Output the records exactly as they appear, with no pictures included.
======== EXERCISE MATERIALS
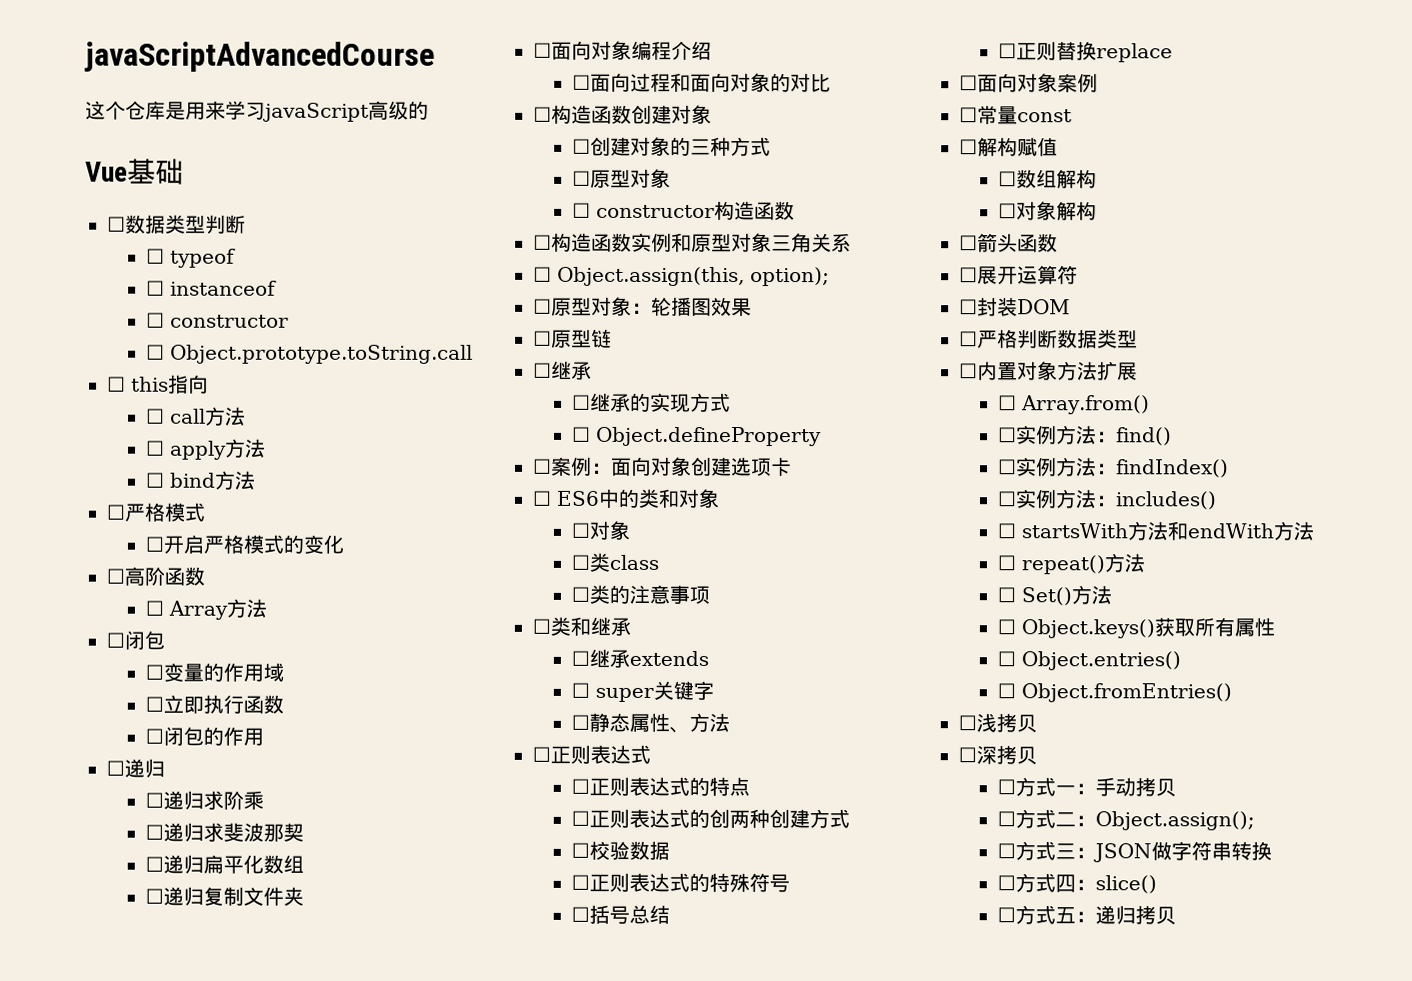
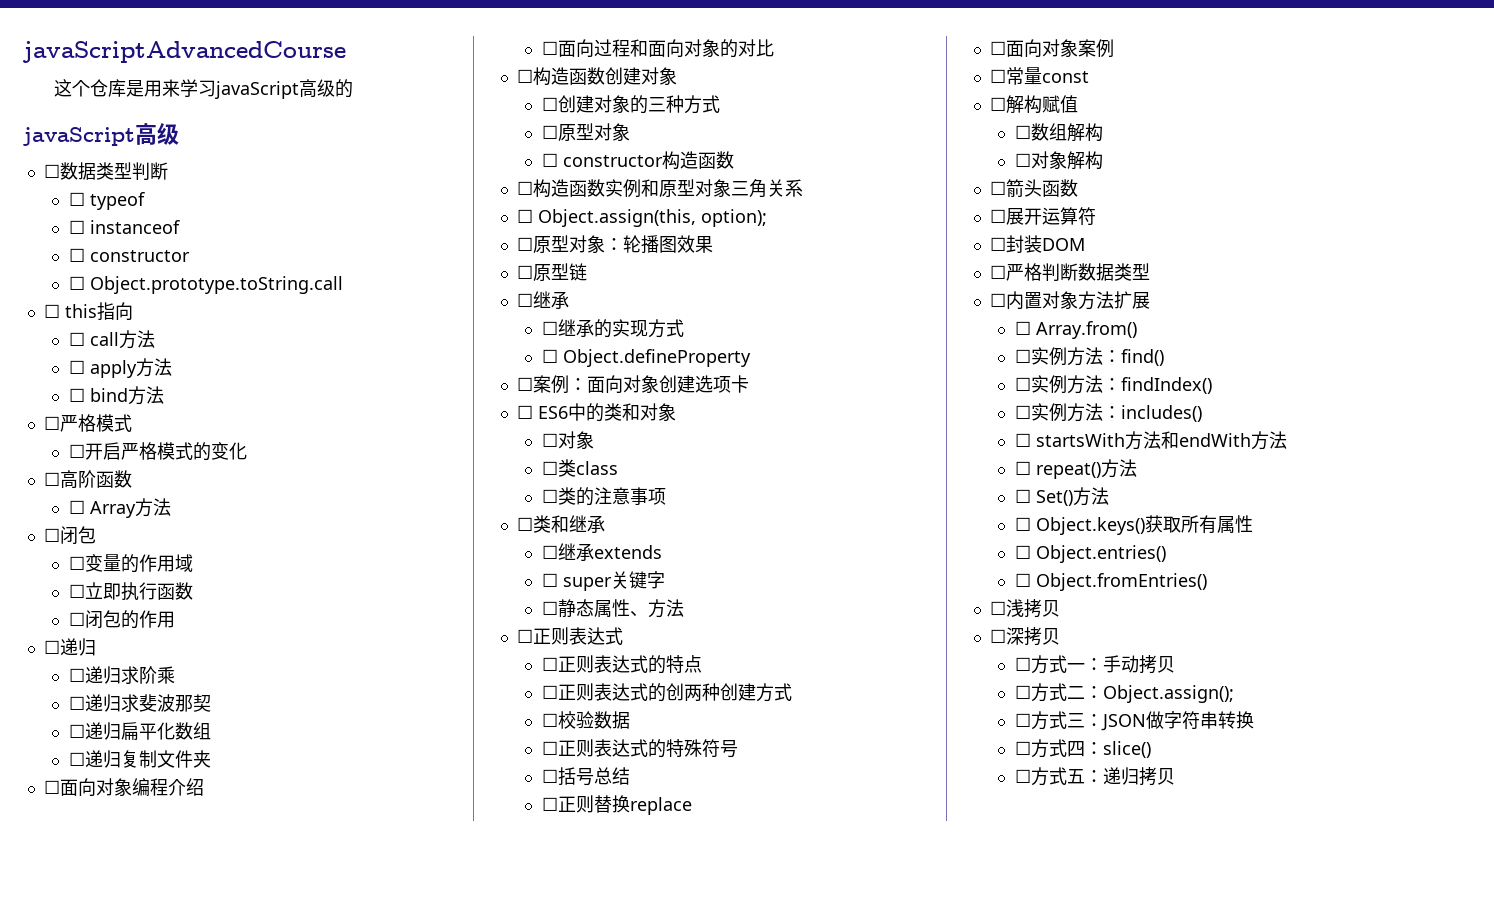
[85,158,184,185] Vue基础 -> [23,123,179,146] javaScript高级

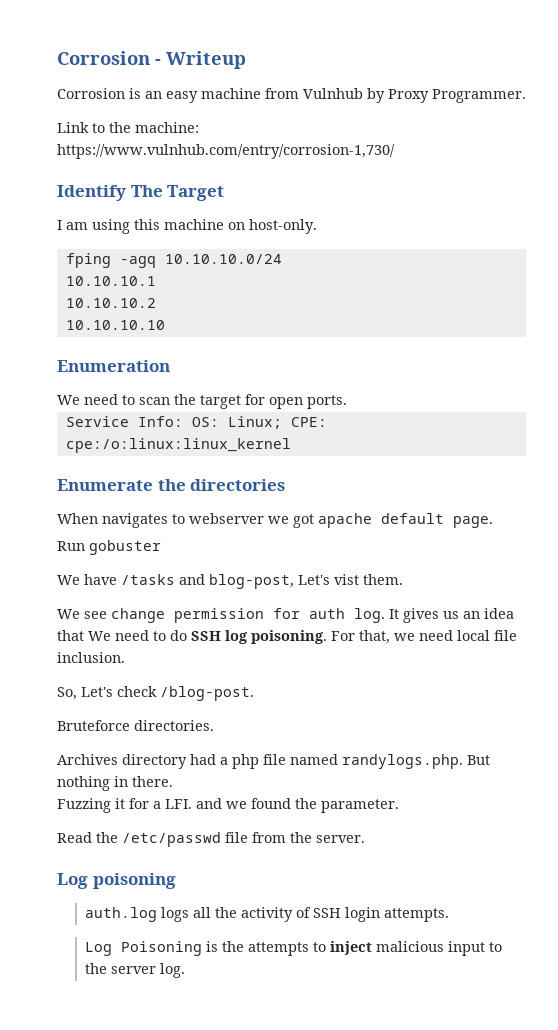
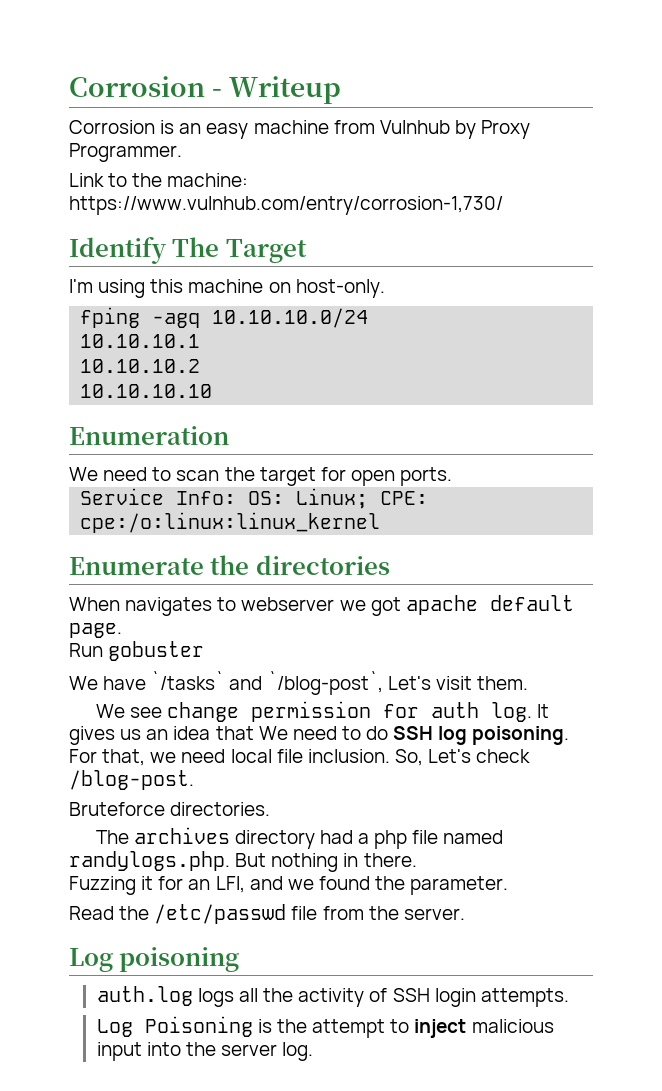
[57,220,88,230] I am -> [69,279,93,293] I'm
[121,574,359,589] /tasks and blog-post, Let's vist -> [151,671,472,695] `/tasks` and `/blog-post`, Let's visit
(125, 657) // -> (390, 756) none
[57,754,118,765] Archives -> [95,827,230,844] The archives
[153,799,192,809] a LFI. -> [188,876,245,893] an LFI,
[247,942,309,956] attempts -> [312,1019,386,1038] attempt
[488,942,502,952] to -> [146,1042,181,1056] into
================
SOLUTION:
[85,158,184,185] Vue基础 -> [23,123,179,146] javaScript高级

[57,220,88,230] I am -> [69,279,93,293] I'm
[121,574,359,589] /tasks and blog-post, Let's vist -> [151,671,472,695] `/tasks` and `/blog-post`, Let's visit
(125, 657) // -> (390, 756) none
[57,754,118,765] Archives -> [95,827,230,844] The archives
[153,799,192,809] a LFI. -> [188,876,245,893] an LFI,
[247,942,309,956] attempts -> [312,1019,386,1038] attempt
[488,942,502,952] to -> [146,1042,181,1056] into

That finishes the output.